Amidst a flurry of economic theories about the minimum wage, personal struggles tell the story

By Michell K. McIntyre, Outreach Director, Labor and Worker Rights

These days, issues of economic security are finally getting their due. Cities and states – and in some cases counties – have decided to strike it out on their own and take matters into their own hands. Thirteen states and a few cities and counties have increased their minimum wages in the past year. Still, the federal government lags behind.

A few weeks ago, the Senate Health, Education, Labor & Pensions (HELP) Committee held its first hearing on the Senate Fair Minimum Wage Act (S.460 & H.R. 1010) that would increase the federal minimum wage from $7.25 an hour to $10.10 an hour, increase the tipped minimum wage from a paltry $2.13 an hour to 70% of the ‘regular’ minimum wage ($7.07), and index both to the rate of inflation – thus stopping this vital wage from being used as a political football.
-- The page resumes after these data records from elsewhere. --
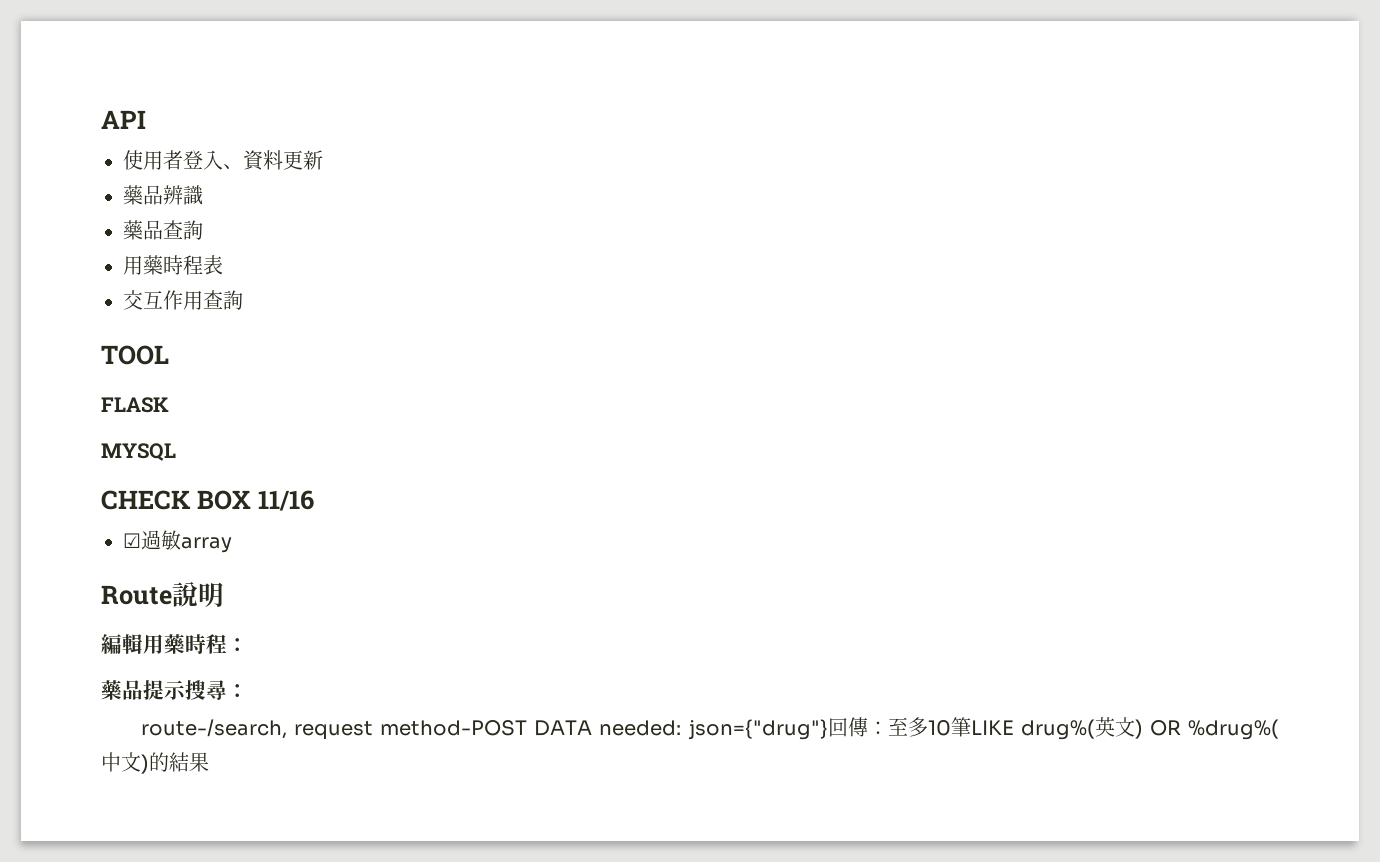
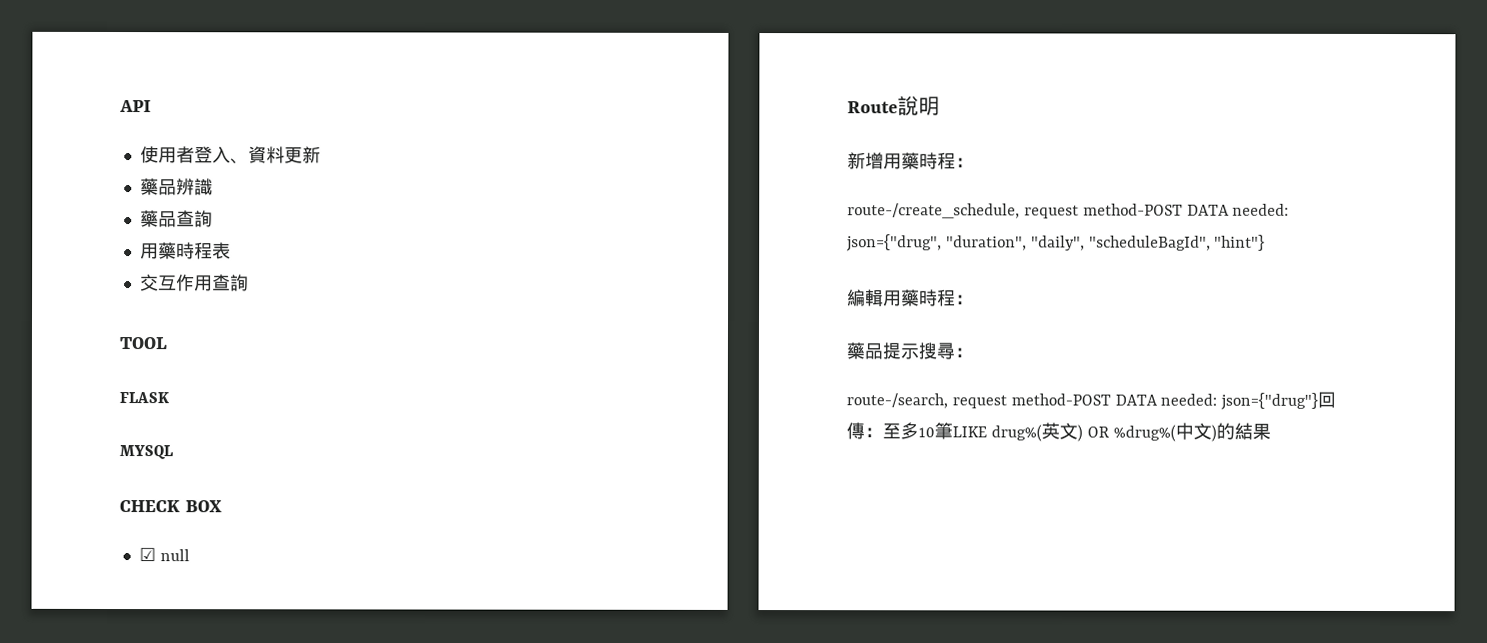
- CHECK BOX 11/16
+ CHECK BOX
- ☑過敏array
+ ☑ null
+ 新增用藥時程：
+ route-/create_schedule, request method-POST DATA needed: json={"drug", "duration", "daily", "scheduleBagId", "hint"}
The hearing witness list included the usual heavyweights: the U.S. Department of Labor‘s (DOL) Secretary Tom Perez and the Director of the Congressional Budget Office Douglas Elmendorf as well as Dr. Heather Boushey, the Executive Director and Chief Economist of the Washington Center for Equitable Growth, Sister Simone Campbell, Executive Director of the NETWORK, but most importantly, Alicia McCrary – a mother of four trying to make ends meet as a fast food worker on a minimum wage salary.
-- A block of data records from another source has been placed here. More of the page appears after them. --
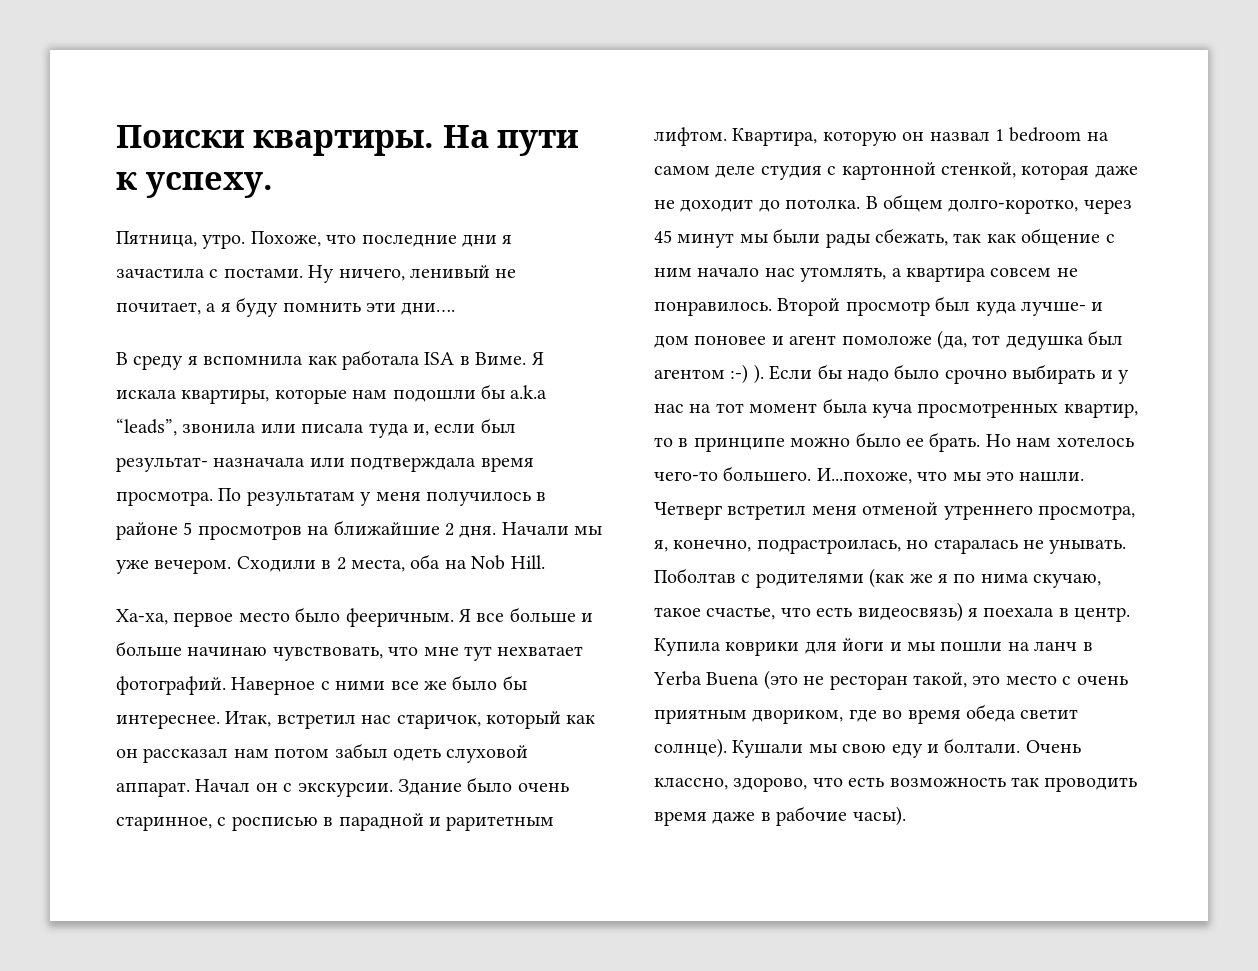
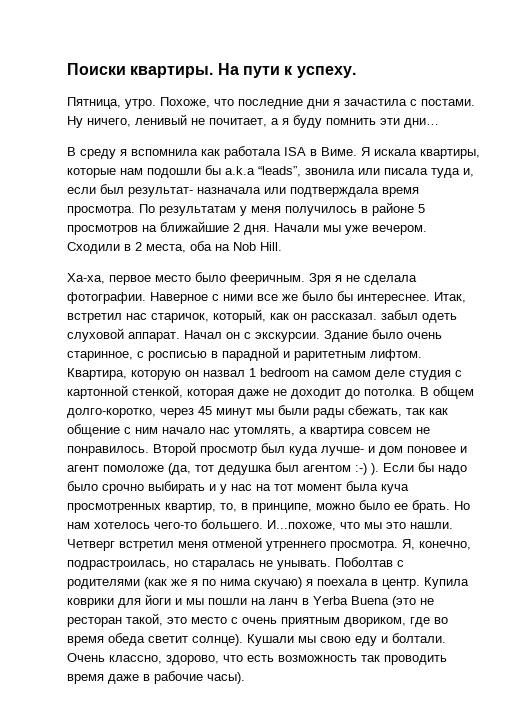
- Ну ничего, ленивый не почитает, а я буду помнить эти дни….
+ Ну ничего, ленивый не почитает, а я буду помнить эти дни…
- Я все больше и больше начинаю чувствовать, что мне тут нехватает фотографий.
+ Зря я не сделала фотографии.
- Итак, встретил нас старичок, который как он рассказал нам потом забыл одеть слуховой аппарат.
+ Итак, встретил нас старичок, который, как он рассказал. забыл одеть слуховой аппарат.
- Если бы надо было срочно выбирать и у нас на тот момент была куча просмотренных квартир, то в принципе можно было ее брать.
+ Если бы надо было срочно выбирать и у нас на тот момент была куча просмотренных квартир, то, в принципе, можно было ее брать.
- Четверг встретил меня отменой утреннего просмотра, я, конечно, подрастроилась, но старалась не унывать.
+ Четверг встретил меня отменой утреннего просмотра. Я, конечно, подрастроилась, но старалась не унывать.
- Поболтав с родителями (как же я по нима скучаю, такое счастье, что есть видеосвязь) я поехала в центр.
+ Поболтав с родителями (как же я по нима скучаю) я поехала в центр.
Alicia McCrary’s voice brought the discussion out of the battling economic studies, partisan posturing, and election year sound bites and back to reality. McCrary simply told her truth and the truth of many families. She spoke of how she moved her four boys out of Chicago after leaving an abusive relationship and shared with the Committee the routine of deciding each month which of her four sons would be the lucky one to get a haircut because she can’t afford for them all to have haircuts in the same month.
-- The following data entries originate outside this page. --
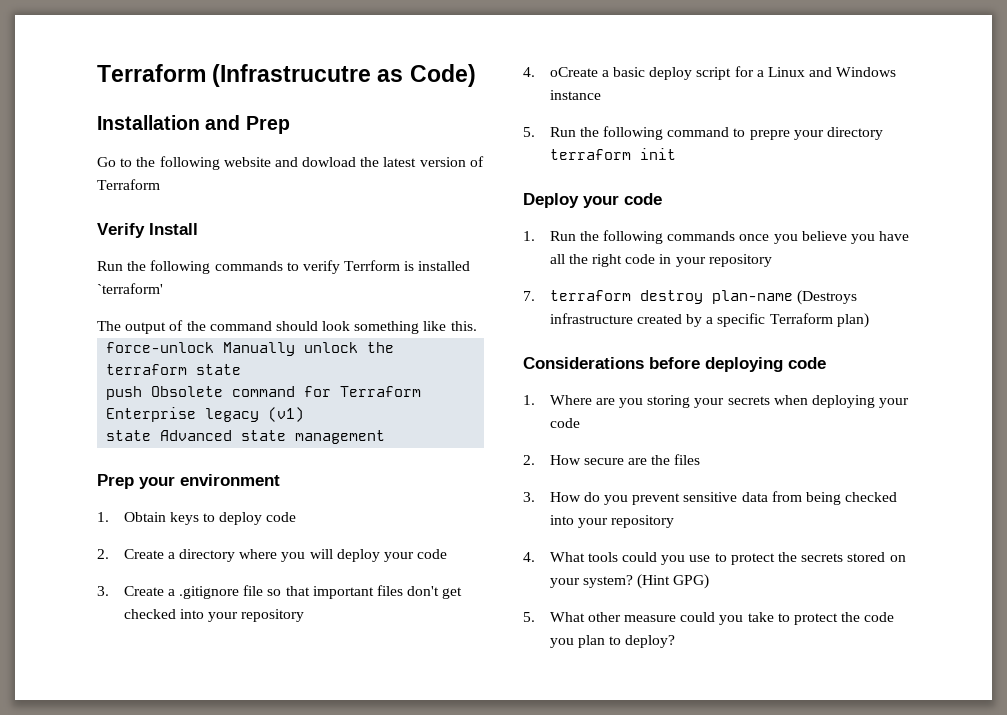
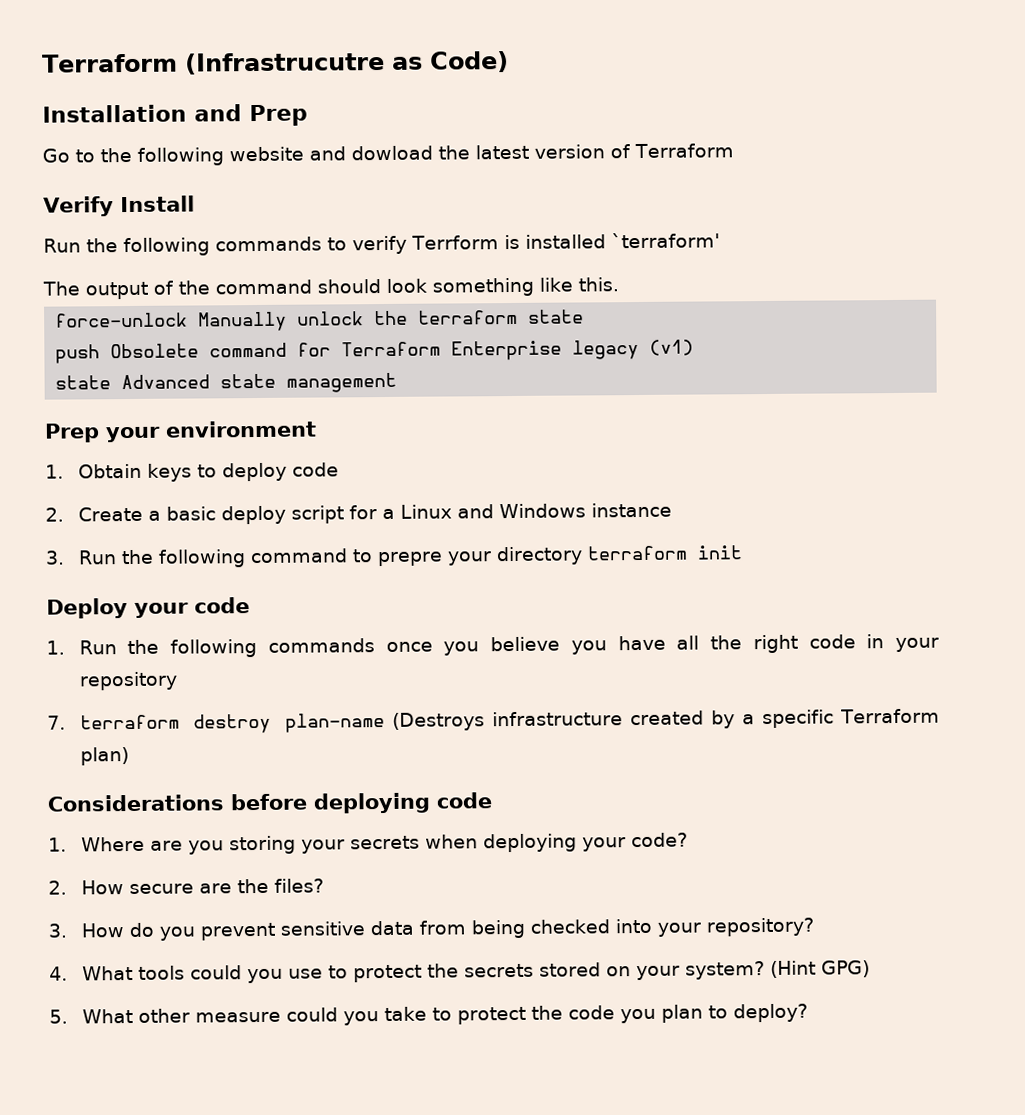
- 2. Create a directory where you will deploy your code
- 3. Create a .gitignore file so that important files don't get checked into your repository
- 4. oCreate a basic deploy script for a Linux and Windows instance
+ 2. Create a basic deploy script for a Linux and Windows instance
- 5. Run the following command to prepre your directory terraform init
+ 3. Run the following command to prepre your directory terraform init
- 1. Where are you storing your secrets when deploying your code
+ 1. Where are you storing your secrets when deploying your code?
- 2. How secure are the files
+ 2. How secure are the files?
- 3. How do you prevent sensitive data from being checked into your repository
+ 3. How do you prevent sensitive data from being checked into your repository?

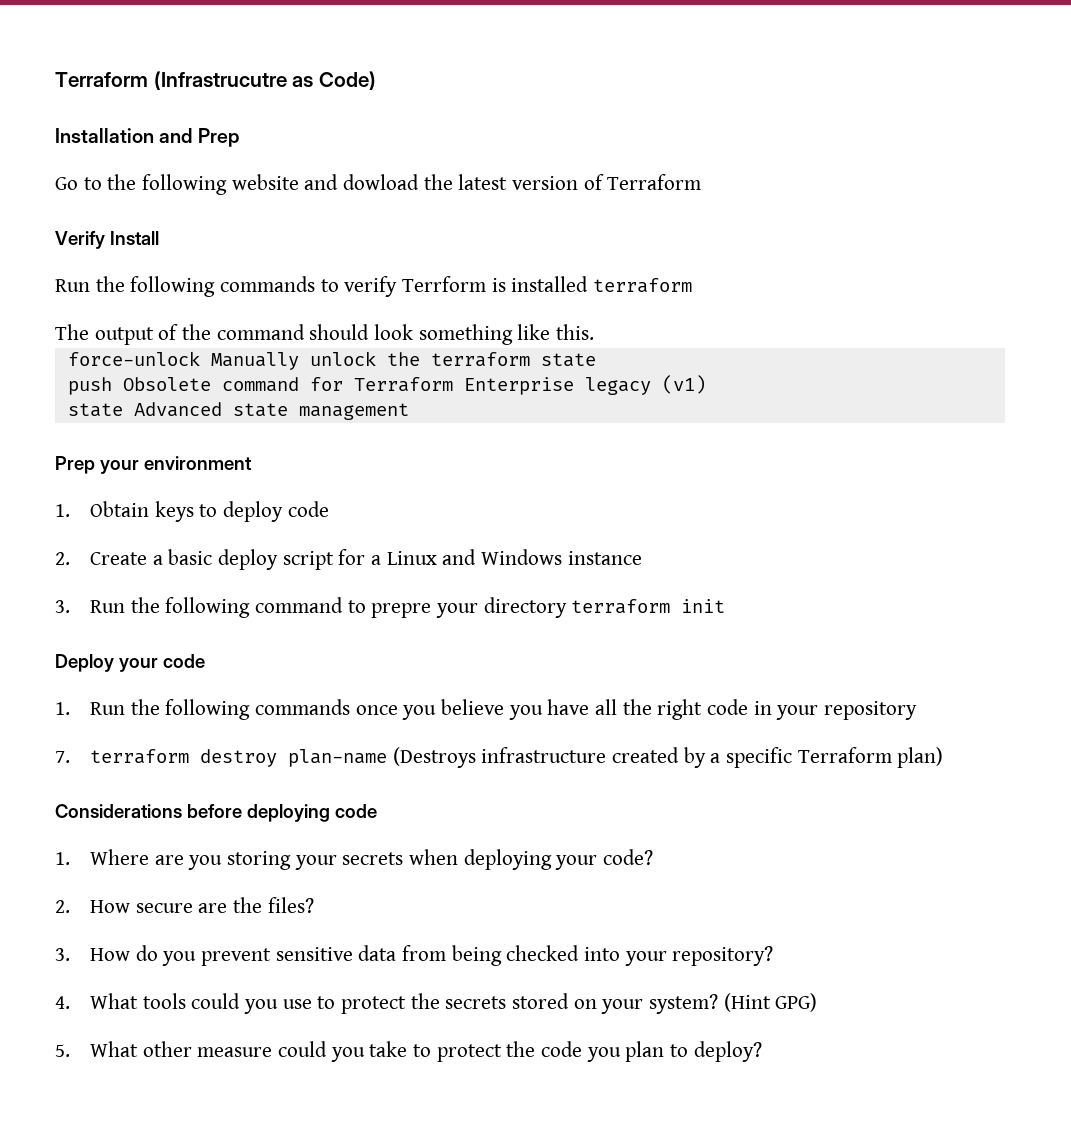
- Run the following commands to verify Terrform is installed `terraform'
+ Run the following commands to verify Terrform is installed terraform

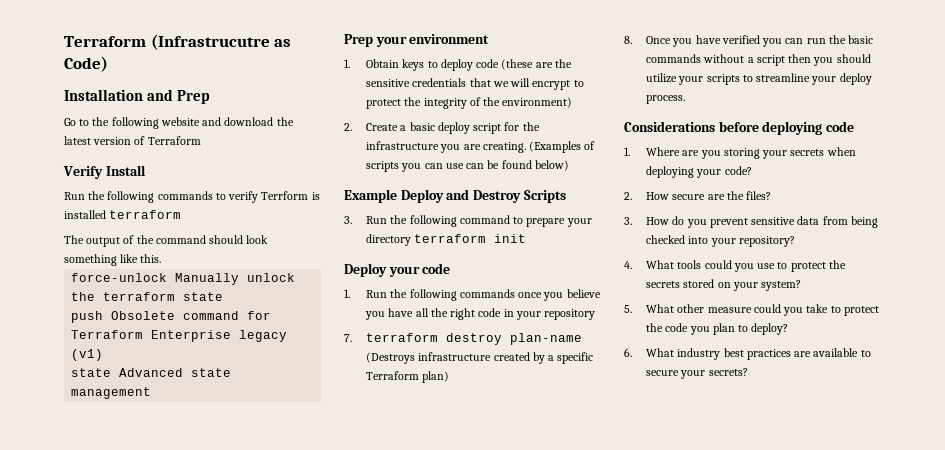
- Go to the following website and dowload the latest version of Terraform
+ Go to the following website and download the latest version of Terraform
- 1. Obtain keys to deploy code
+ 1. Obtain keys to deploy code (these are the sensitive credentials that we will encrypt to protect the integrity of the environment)
- 2. Create a basic deploy script for a Linux and Windows instance
+ 2. Create a basic deploy script for the infrastructure you are creating. (Examples of scripts you can use can be found below)
+ Example Deploy and Destroy Scripts
- 3. Run the following command to prepre your directory terraform init
+ 3. Run the following command to prepare your directory terraform init
+ 8. Once you have verified you can run the basic commands without a script then you should utilize your scripts to streamline your deploy process.
- (Hint GPG)
+ 6. What industry best practices are available to secure your secrets?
Alicia is a good example of what life is like for millions of American families struggling on the minimum wage. Besides demands from work, these working parents face many hurdles at home from finding affordable housing and childcare to feeding their growing children and providing them with health care. With the federal minimum wage stuck at $7.25 an hour, a single mother that works full time and has one child, lives in poverty at $15,080 (before taxes) a year. This qualifies them for food stamps because without it, they would have little left after paying rent, utilities, transportation, and health care.

The New York Times and the Economic Policy Institute have both released minimum wage calculators/budgets that demonstrate just how far a minimum wage paycheck goes. They highlight the many costs faced by families and just how unlivable the current minimum wage is. Not surprisingly, the numbers show the writing on the wall that families across the country already know. With the recent cuts to the federal food stamp program, low-wage workers are seeing their budgets get stretched even farther. In many metropolitan areas affordable housing is a myth – in a recently published report Out of Reachfrom the National Low Income Housing Coalition – in no state can a full-time minimum wage worker afford a one-bedroom or a two-bedroom rental unit at Fair Market Rent. In Washington D.C., where a District minimum wage earner makes $8.50 an hour – more than the federal minimum wage, it would take that same worker 137 hours per week to afford rent. How many hours would a minimum wage earner need to work in your state to afford rent

?

If raised to $10.10 an hour, as those in both houses of Congress and worker advocates are calling for, then 30.3 million workers would get a raise. American families need a break – we need to raise the minimum wage!